The European Commission has estimated that up to 6.8 mln public charging points will be needed by 2030 to achieve the proposed 55% CO2 reduction target for passenger cars. This necessitates an annual investment of €8 bln for public charging infrastructure alone.
The EU tallied a mere 666,351 recharging points as of the end of March 2024 and there were large discrepancies between member states. By the end of the first quarter, only the Netherlands, Germany and France had surpassed 50,000 recharging points, collectively accounting for 60% of the EU's charging infrastructure. Еach of the three nations exceeded 100,000 points.
Southeast European members trailed behind most nations, with Romania and Bulgaria taking the regional lead at end-March, totalling 3,010 and 2,059 points, respectively. While it is not part of the bloc, Serbia is a member of the Transport Community and has the obligation to adopt and implement EU legislation in the transport field. This could prove vital in helping the Western Balkan state boost its charging infrastructure in the future as it is currently far behind Bulgaria and Romania.
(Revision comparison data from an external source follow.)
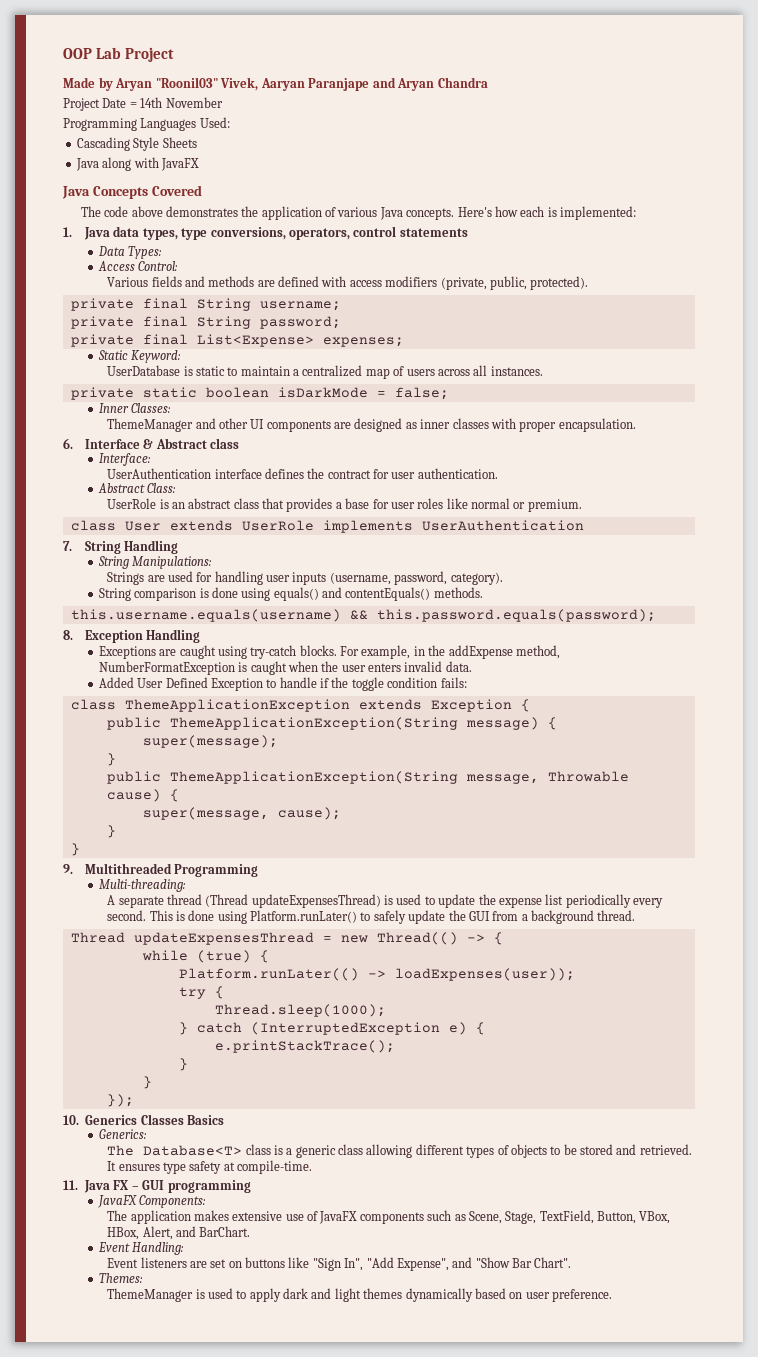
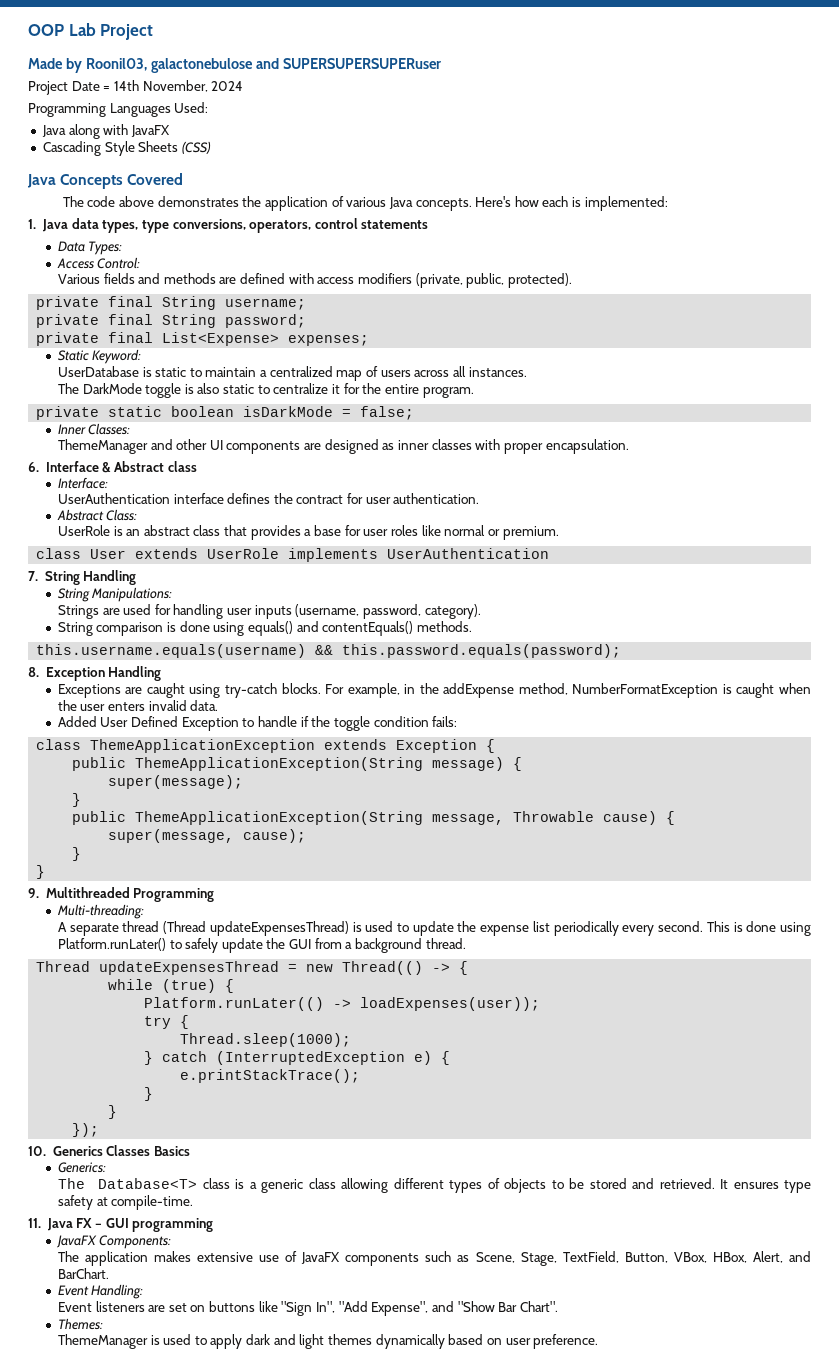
- Made by Aryan "Roonil03" Vivek, Aaryan Paranjape and Aryan Chandra
+ Made by Roonil03, galactonebulose and SUPERSUPERSUPERuser
- Project Date = 14th November
+ Project Date = 14th November, 2024
- Cascading Style Sheets
+ Cascading Style Sheets (CSS)
+ The DarkMode toggle is also static to centralize it for the entire program.

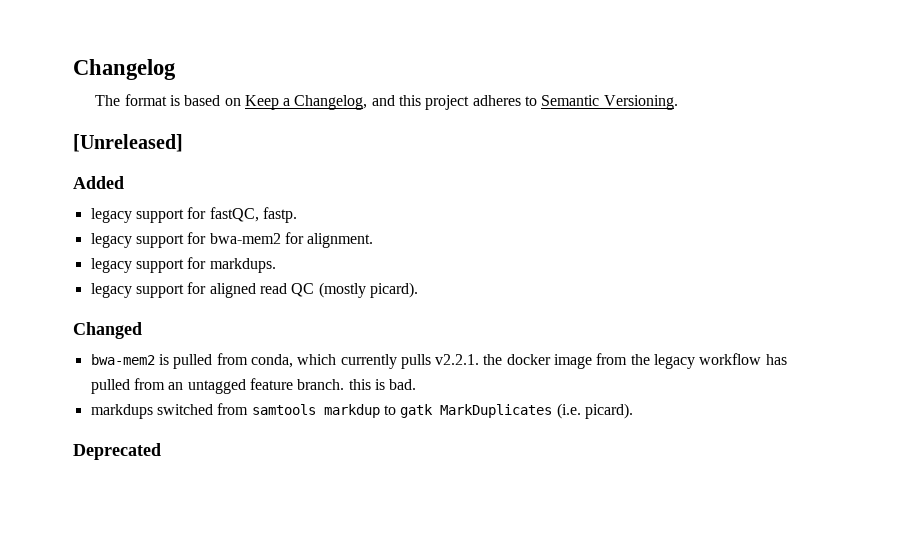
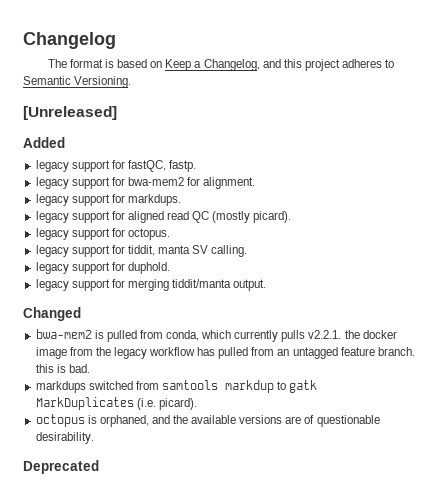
+ legacy support for octopus.
+ legacy support for tiddit, manta SV calling.
+ legacy support for duphold.
+ legacy support for merging tiddit/manta output.
+ octopus is orphaned, and the available versions are of questionable desirability.

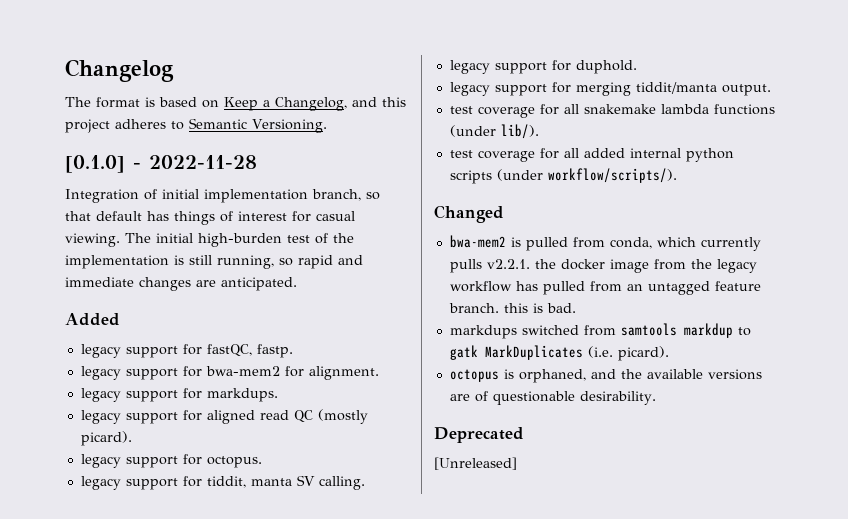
- [Unreleased]
+ [0.1.0] - 2022-11-28
+ Integration of initial implementation branch, so that default has things of interest for casual viewing. The initial high-burden test of the implementation is still running, so rapid and immediate changes are anticipated.
+ test coverage for all snakemake lambda functions (under lib/).
+ test coverage for all added internal python scripts (under workflow/scripts/).
+ [Unreleased]

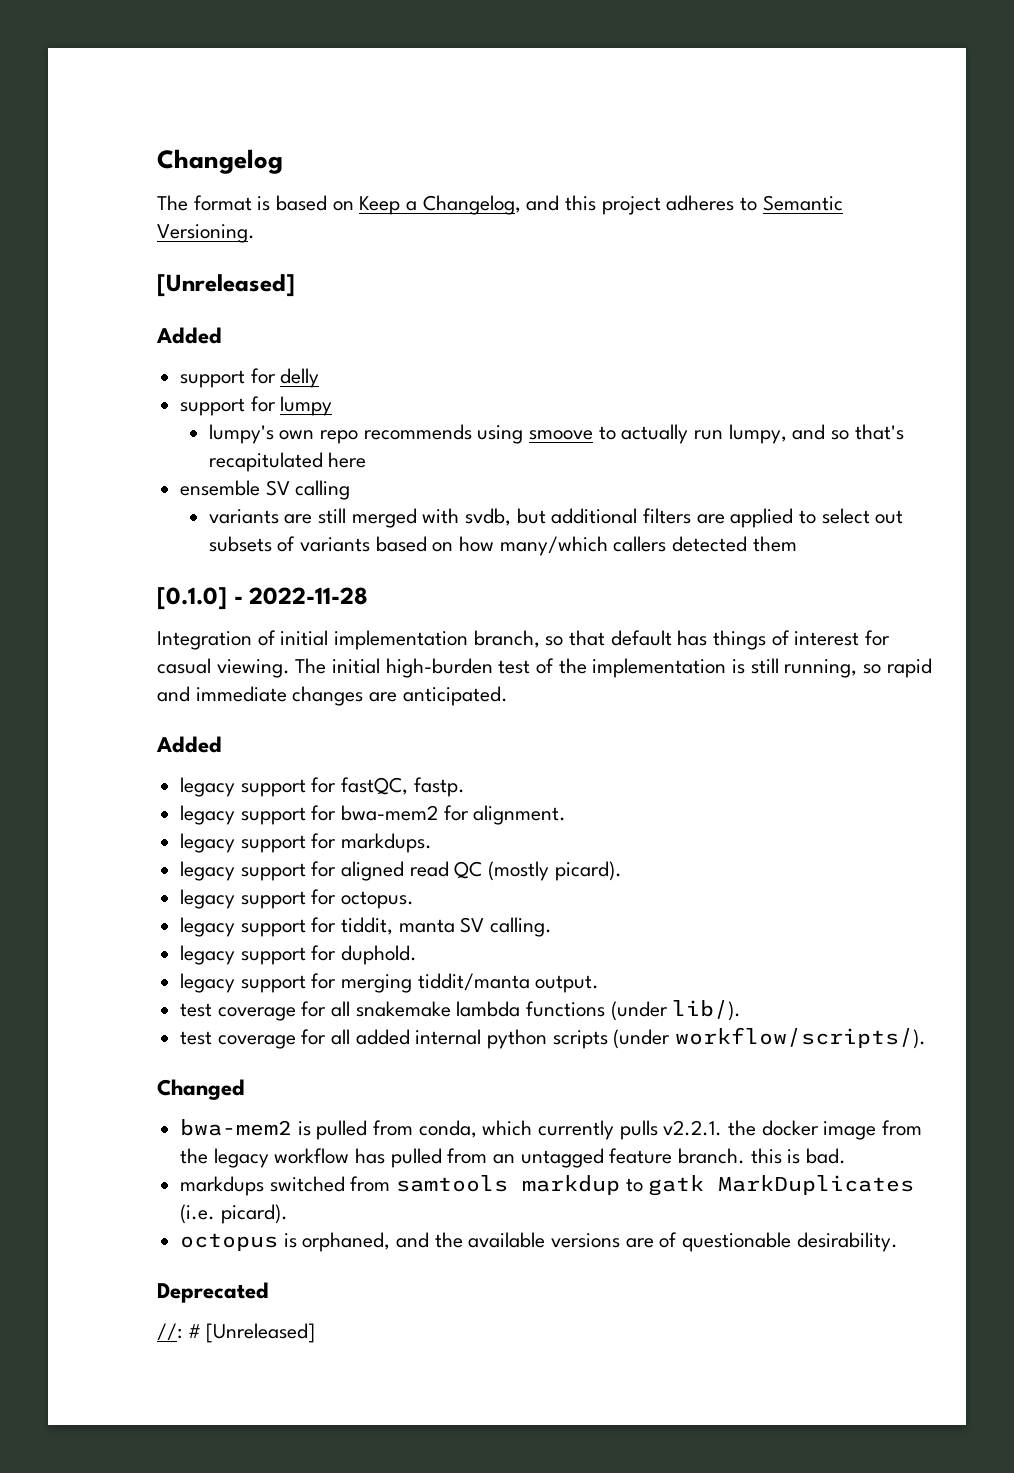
  The format is based on Keep a Changelog, and this project adheres to Semantic Versioning.
+ [Unreleased]
+ Added
+ support for delly
+ support for lumpy
+ lumpy's own repo recommends using smoove to actually run lumpy, and so that's recapitulated here
+ ensemble SV calling
+ variants are still merged with svdb, but additional filters are applied to select out subsets of variants based on how many/which callers detected them
- [Unreleased]
+ //: # [Unreleased]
Different sources estimate the number of charging points in the country at between 85 and 102.
Lacklustre ambition
The three countries differ in their ambition and development strategies with regard to the deployment of alternative fuels infrastructure. Romania's current official documents clearly underestimate the country's potential and market dynamics as they stipulate 2030 targets that had already been covered by 831.5% at the time of publishing. Bulgaria seems to be a bit more realistic in its planning, presenting short- mid- and long-term targets in its first set of official documents to the European Commission.
However, the country later revised these targets downwards, due to the slower-than-expected adoption of EVs and charging infrastructure development. The level of ambition might be adjusted in the next few years as member states are expected to table new e-mobility plans with the European Commission under the Regulation on the deployment of alternative fuels Infrastructure, adopted in September 2023.
Serbia has yet to define mid- and long-term targets under its obligations as a member of the Transport Community, but current official documents suggest it is also undervaluing market dynamics.
Revenue growing while employment remains steady
The automotive industry in Bulgaria, Romania and Serbia enjoyed a substantial 20% increase in revenue in 2022 to €39.5 bln. This result also marks an encouraging acceleration in the annual growth rates after in 2021 the sector restored its revenue to pre-pandemic levels or higher. The industry's aggregate operating revenue in 2021 grew by 11.6% annually, compared with a drop of 9.2% in 2020.
Automotive companies also reaffirmed their role as some of the largest employers in the three countries with slightly over 300,000 full-time employees in 2022, up by 0.8% on an annual basis.